→ **Exercise**
Below are records to reproduce in full; copy them exactly but keep the pictures out.

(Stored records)
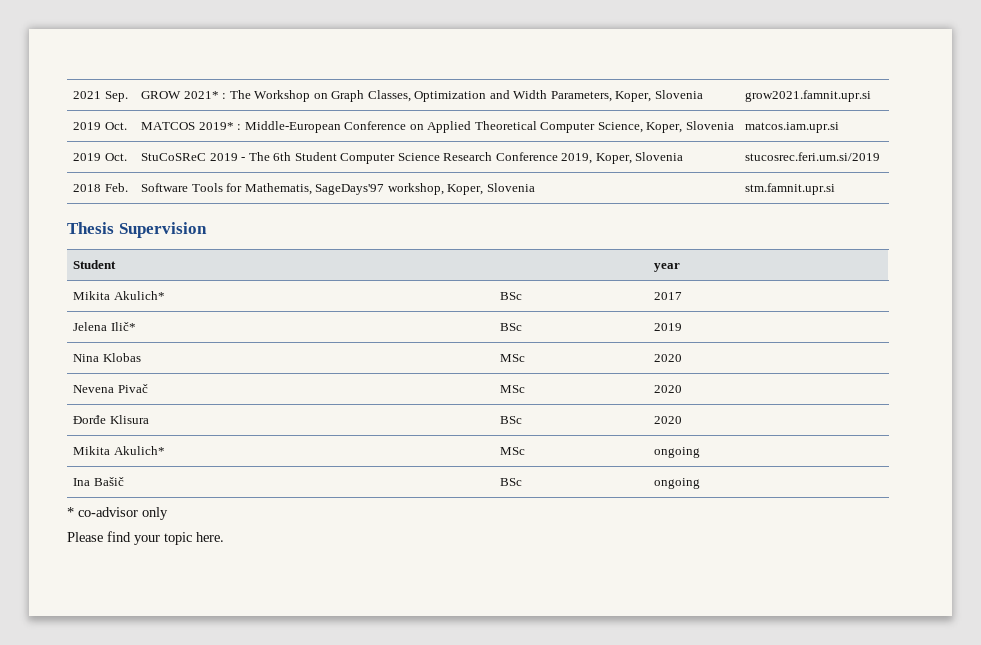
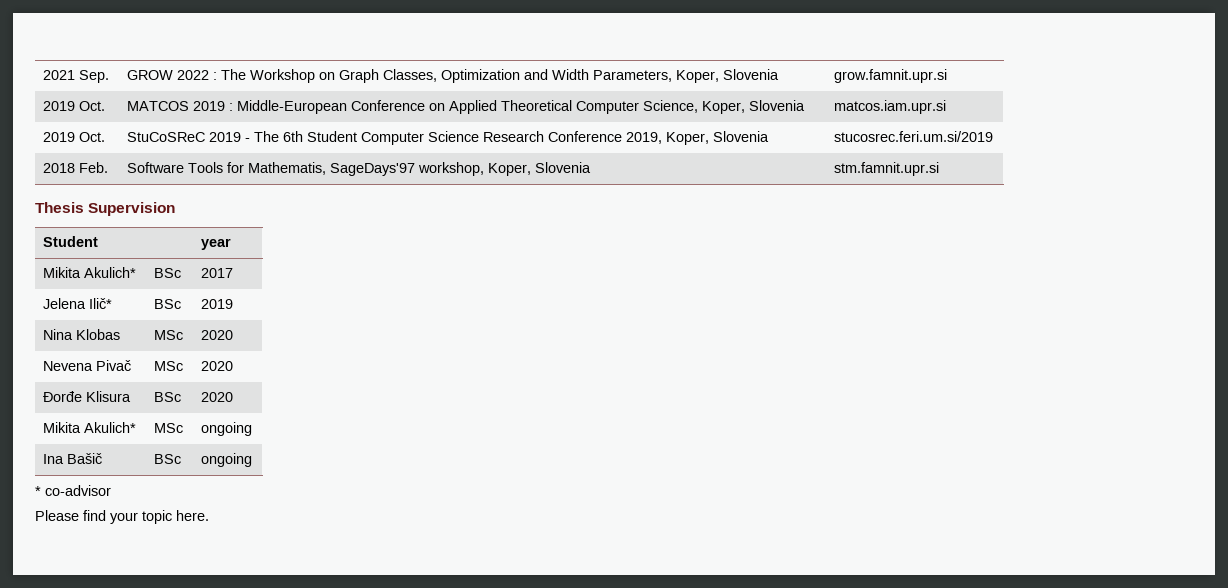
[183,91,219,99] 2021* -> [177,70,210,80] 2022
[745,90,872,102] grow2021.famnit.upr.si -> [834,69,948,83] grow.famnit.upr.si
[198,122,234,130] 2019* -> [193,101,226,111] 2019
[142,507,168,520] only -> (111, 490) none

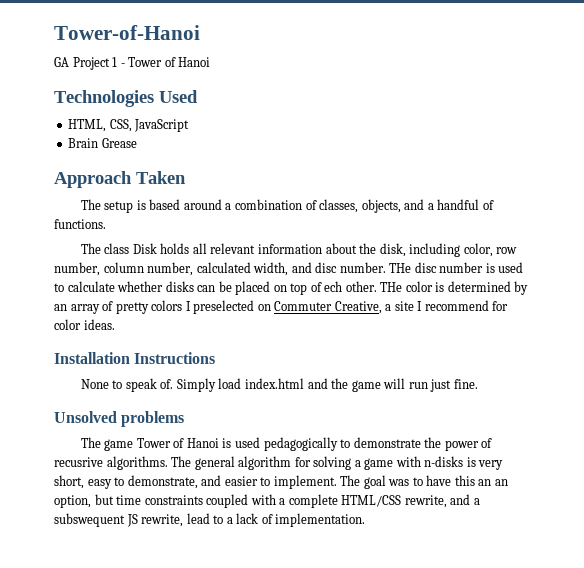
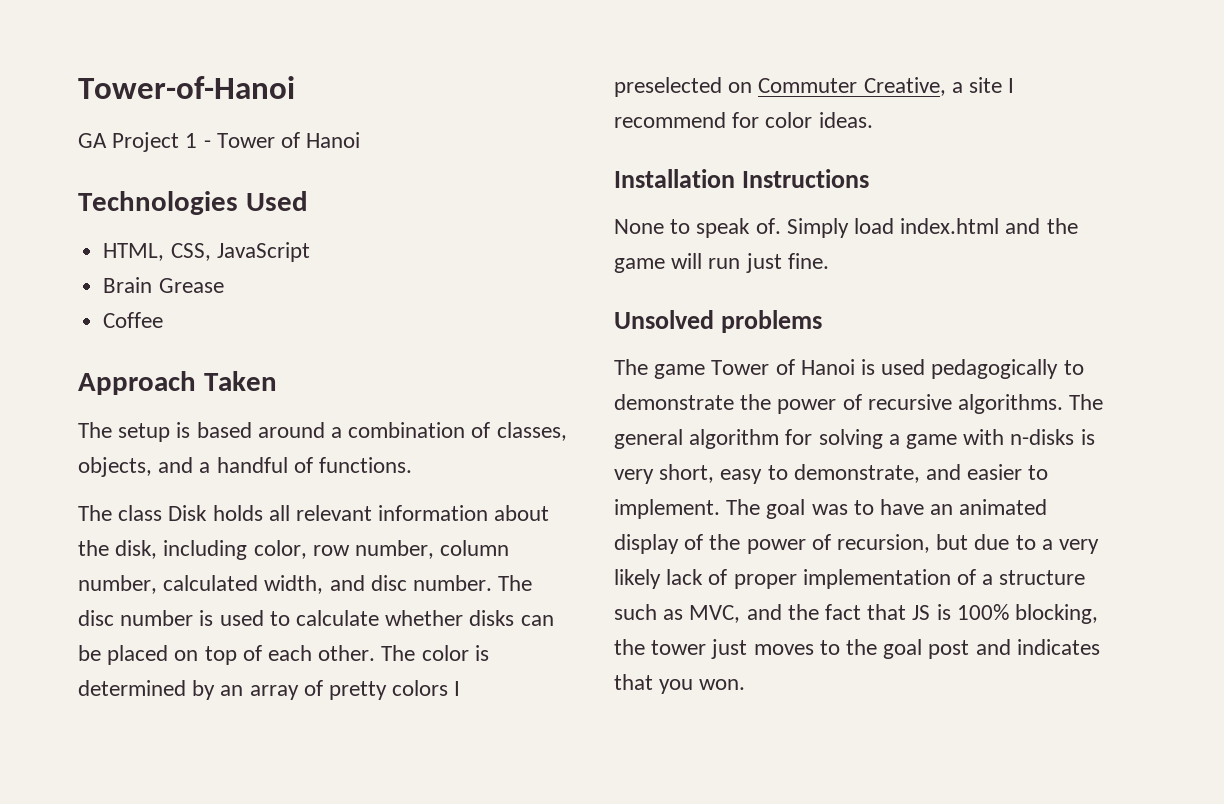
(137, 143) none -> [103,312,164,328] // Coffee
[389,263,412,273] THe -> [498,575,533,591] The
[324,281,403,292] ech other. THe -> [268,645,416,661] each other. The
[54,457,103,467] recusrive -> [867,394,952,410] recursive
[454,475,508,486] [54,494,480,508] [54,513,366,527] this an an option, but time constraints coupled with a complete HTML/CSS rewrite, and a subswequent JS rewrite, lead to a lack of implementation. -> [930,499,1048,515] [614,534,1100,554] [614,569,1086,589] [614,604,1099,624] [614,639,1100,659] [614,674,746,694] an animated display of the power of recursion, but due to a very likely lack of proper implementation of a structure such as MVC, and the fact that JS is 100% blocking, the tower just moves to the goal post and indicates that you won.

→ **Written solution**
[183,91,219,99] 2021* -> [177,70,210,80] 2022
[745,90,872,102] grow2021.famnit.upr.si -> [834,69,948,83] grow.famnit.upr.si
[198,122,234,130] 2019* -> [193,101,226,111] 2019
[142,507,168,520] only -> (111, 490) none

(137, 143) none -> [103,312,164,328] // Coffee
[389,263,412,273] THe -> [498,575,533,591] The
[324,281,403,292] ech other. THe -> [268,645,416,661] each other. The
[54,457,103,467] recusrive -> [867,394,952,410] recursive
[454,475,508,486] [54,494,480,508] [54,513,366,527] this an an option, but time constraints coupled with a complete HTML/CSS rewrite, and a subswequent JS rewrite, lead to a lack of implementation. -> [930,499,1048,515] [614,534,1100,554] [614,569,1086,589] [614,604,1099,624] [614,639,1100,659] [614,674,746,694] an animated display of the power of recursion, but due to a very likely lack of proper implementation of a structure such as MVC, and the fact that JS is 100% blocking, the tower just moves to the goal post and indicates that you won.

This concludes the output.